**Work instructions:** Whenever a line in this data holds the word "Toob", report that line in full.

** Opening Extracted data block **

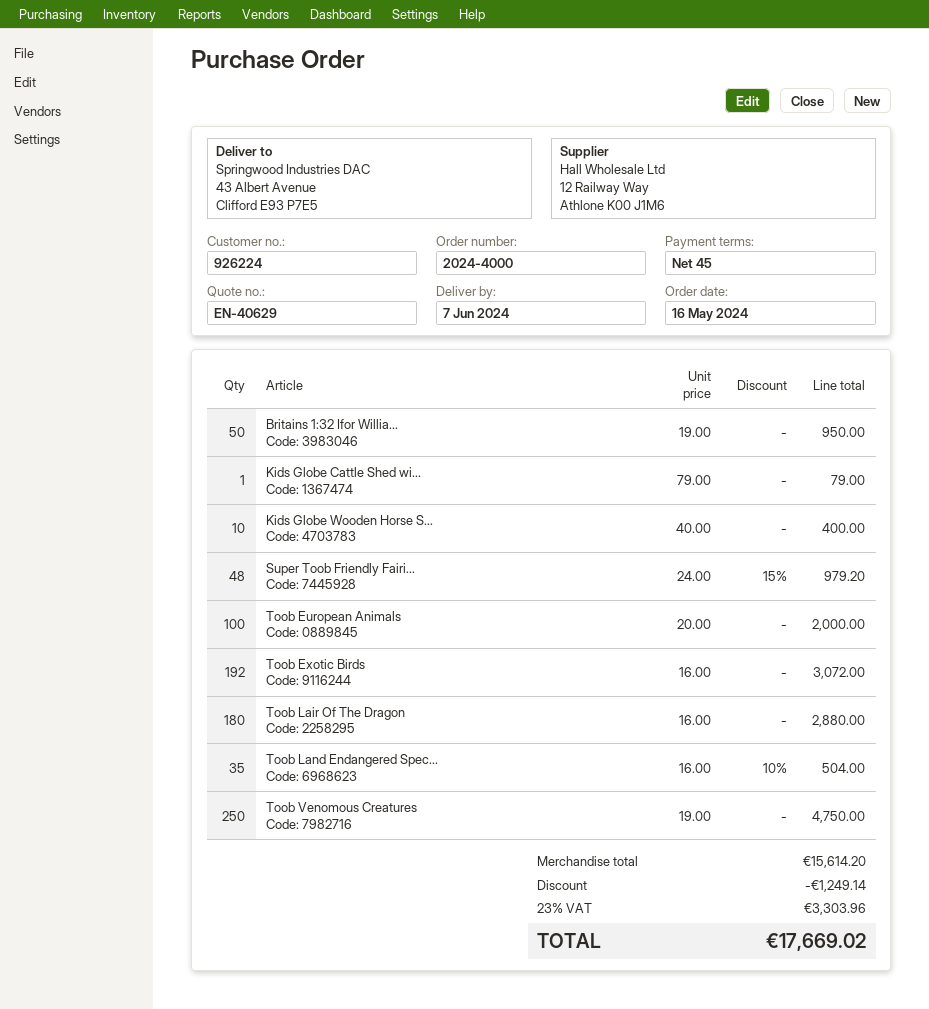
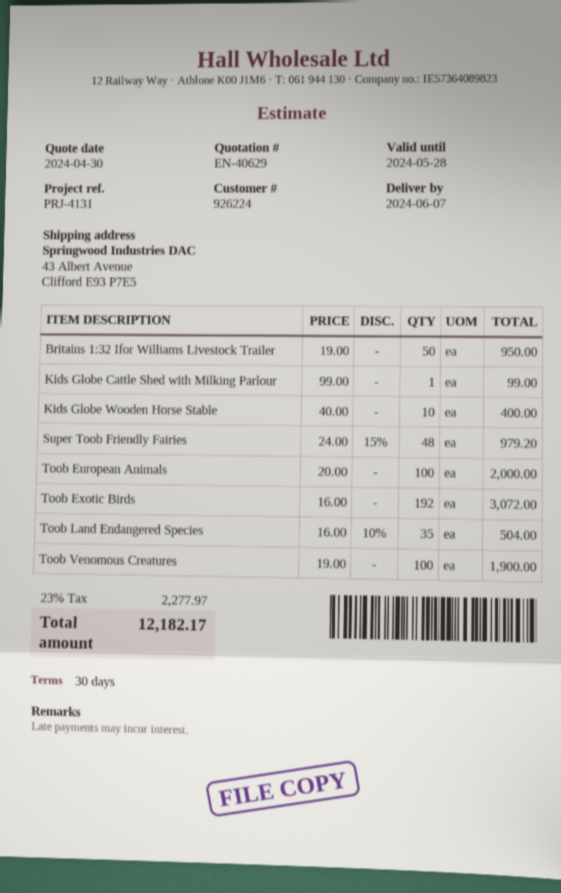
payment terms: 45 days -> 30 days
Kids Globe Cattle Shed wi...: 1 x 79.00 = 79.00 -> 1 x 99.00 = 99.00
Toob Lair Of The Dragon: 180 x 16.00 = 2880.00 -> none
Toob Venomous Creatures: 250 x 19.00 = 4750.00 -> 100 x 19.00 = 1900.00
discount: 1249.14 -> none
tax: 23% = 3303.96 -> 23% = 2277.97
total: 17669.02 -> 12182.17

** Closing Extracted data block **
** Opening Extracted data block **

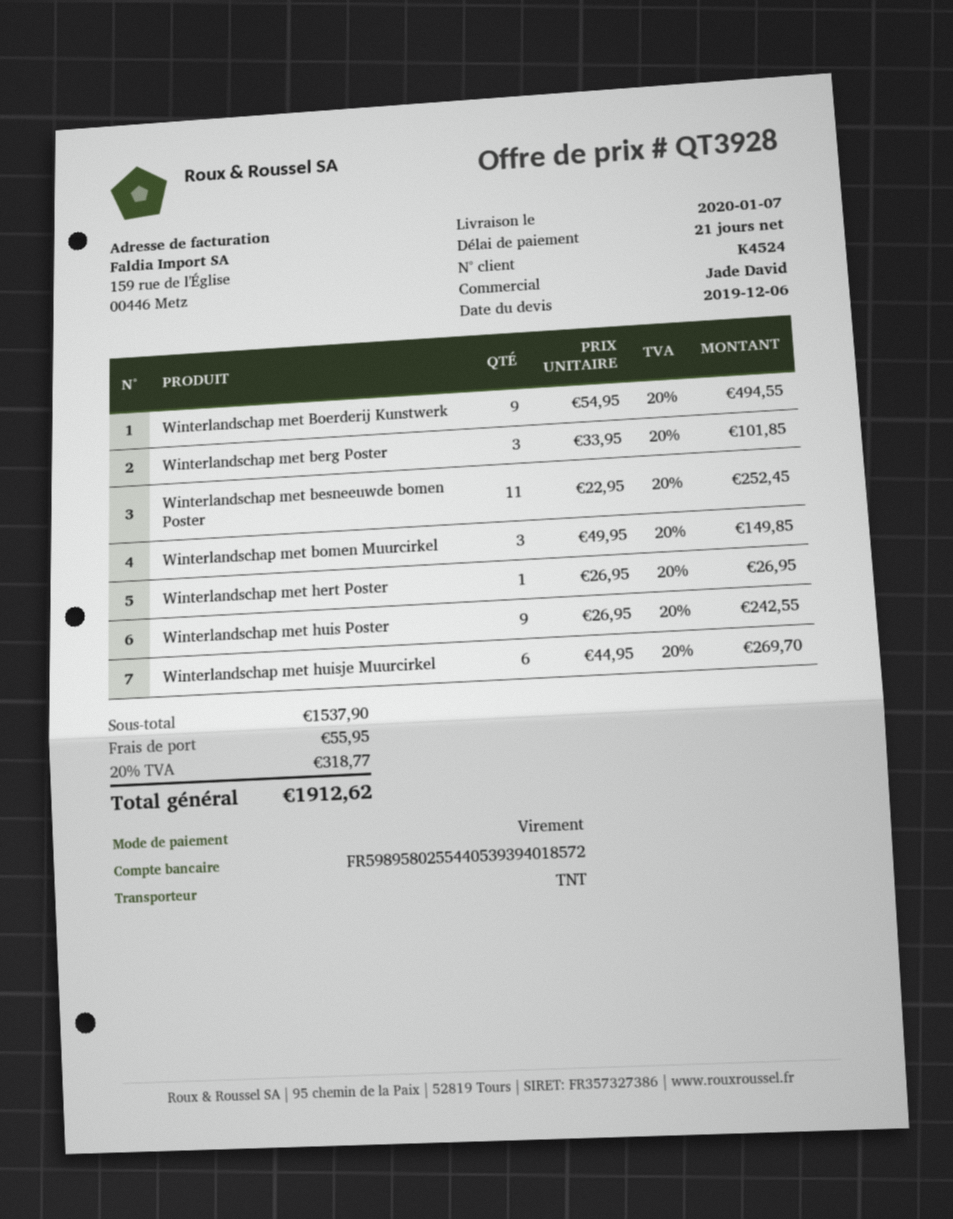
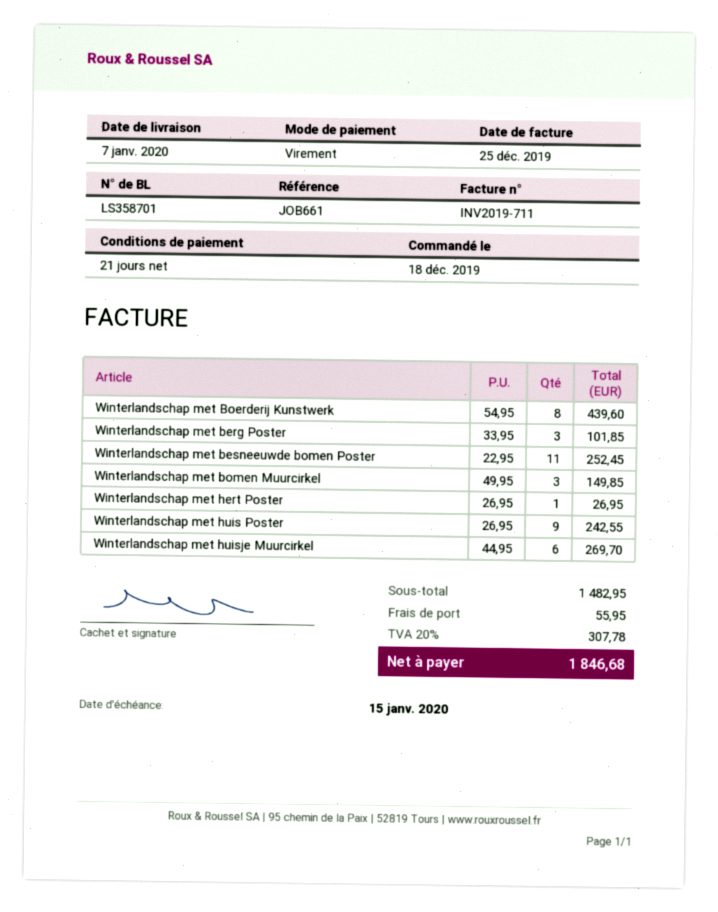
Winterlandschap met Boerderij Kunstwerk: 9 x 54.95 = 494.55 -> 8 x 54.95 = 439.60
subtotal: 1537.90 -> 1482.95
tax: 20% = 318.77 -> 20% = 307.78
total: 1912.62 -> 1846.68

** Closing Extracted data block **
** Opening Extracted data block **

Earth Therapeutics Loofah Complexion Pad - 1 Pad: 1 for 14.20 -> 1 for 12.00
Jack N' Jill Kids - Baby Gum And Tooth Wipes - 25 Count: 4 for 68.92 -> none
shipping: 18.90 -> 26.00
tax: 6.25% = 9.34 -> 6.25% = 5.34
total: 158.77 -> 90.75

** Closing Extracted data block **

**Solution:**
Toob Lair Of The Dragon: 180 x 16.00 = 2880.00 -> none
Toob Venomous Creatures: 250 x 19.00 = 4750.00 -> 100 x 19.00 = 1900.00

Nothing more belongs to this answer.